P(m,n;1) = (m+n)/(m) P(m-1,n;1)
This is a special case of a q-version you proved in HW #10:
P(m,n) = ((1-q^(m+n))/(1-q^m)) P(m-1,n)
= ((1+q+...+q^(m+n-1))/(1+q+...+q^(m-1))) P(m-1,n)
(just send q ( 1)
Definition: [n] = 1+q+...+q^(n-1). We call this the q-analogue
of n. (Some authors prefer to define [n] as 1-q^n.)
[1], [2], [3], ... are the q-integers.
(Compare with an earlier definition of [n] as {1,...,n}. Ill continue
to use both, but it should always be clear which one I have in
mind.)
Digress for a moment: We defined P(m,n) as a sum of weights of
lattice paths, where the weight of a lattice path was defined
as q to the power of the sum of the heights of the horizontal
edges. (Give example: compute P(2,2).) Is there another
way to think about the weight? ...: q to the power of the area
under the path.
Lets find a direct proof of
(1+q+...+ q^(m-1)) P(m,n) = (1+q+...+q^(m+n-1)) P(m-1,n): Motivation: non-q version: m P(m,n) = (m+n-1) P(m-1,n)
LHS: Counts lattice paths from (0,0) to (m,n) with a marked
horizontal edge, where the area associated with such a
marked path is defined as its ordinary area plus the
x-coordinate of the left endpoint of the marked edge.

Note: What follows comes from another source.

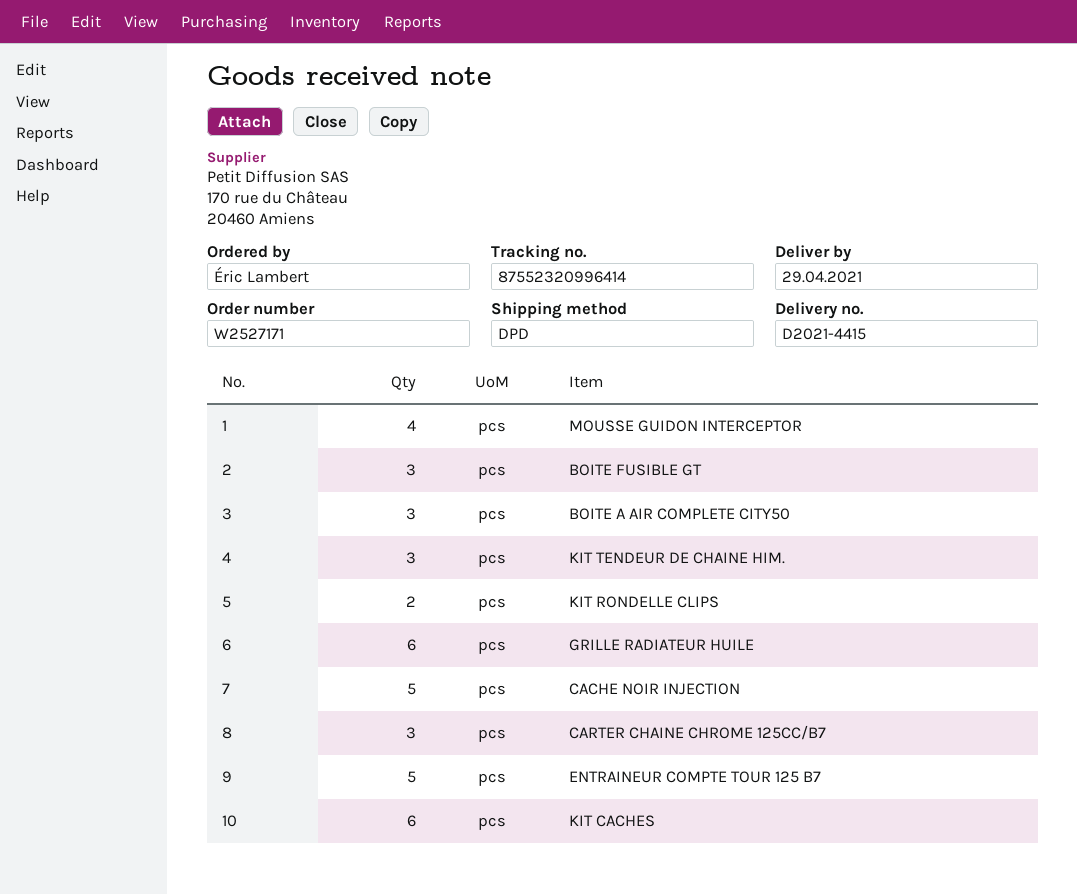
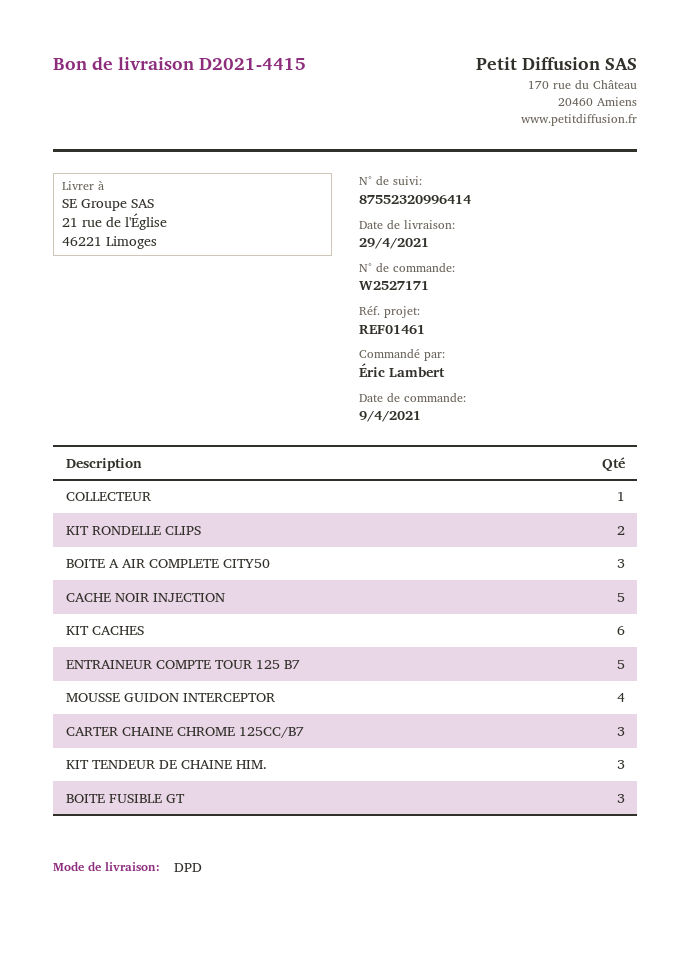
GRILLE RADIATEUR HUILE: 6 -> none
COLLECTEUR: none -> 1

RHS: Counts lattice paths from (0,0) to (m-1,n) with a marked
vertex, where the area associated with such a marked path is
defined as its ordinary area plus the x-coordinate of the
vertex plus the y-coordinate of the vertex.
Weight-preserving bijection from LHS-objects to RHS-objects:
... Replace each marked dot by a marked horizontal edge,
shifting everything after it to the right.
Do example with (m-1,n) = (1,1), (m,n) = (2,1).
Discuss why its a bijection.
Analysis: Consider a lattice-path from (0,0) to (m,n) with weight
x^A. When you mark a vertex (i,j) on a lattice-path from
(0,0) to (m-1,n), you get a vertex-marked path of weight
x^(A+i+j). On the other hand, if you replace the marked
vertex by a marked horizontal edge, you get an edge-marked
path of weight x^(A+i+j).
Upshot: P(m,n) = ([n+m]/[m]) P(m-1,n).
Consequence: P(m,n)
= ([n+m]/[m]) ([n+m-1]/[m-1]) ([n+1]/[1]) P(0,n)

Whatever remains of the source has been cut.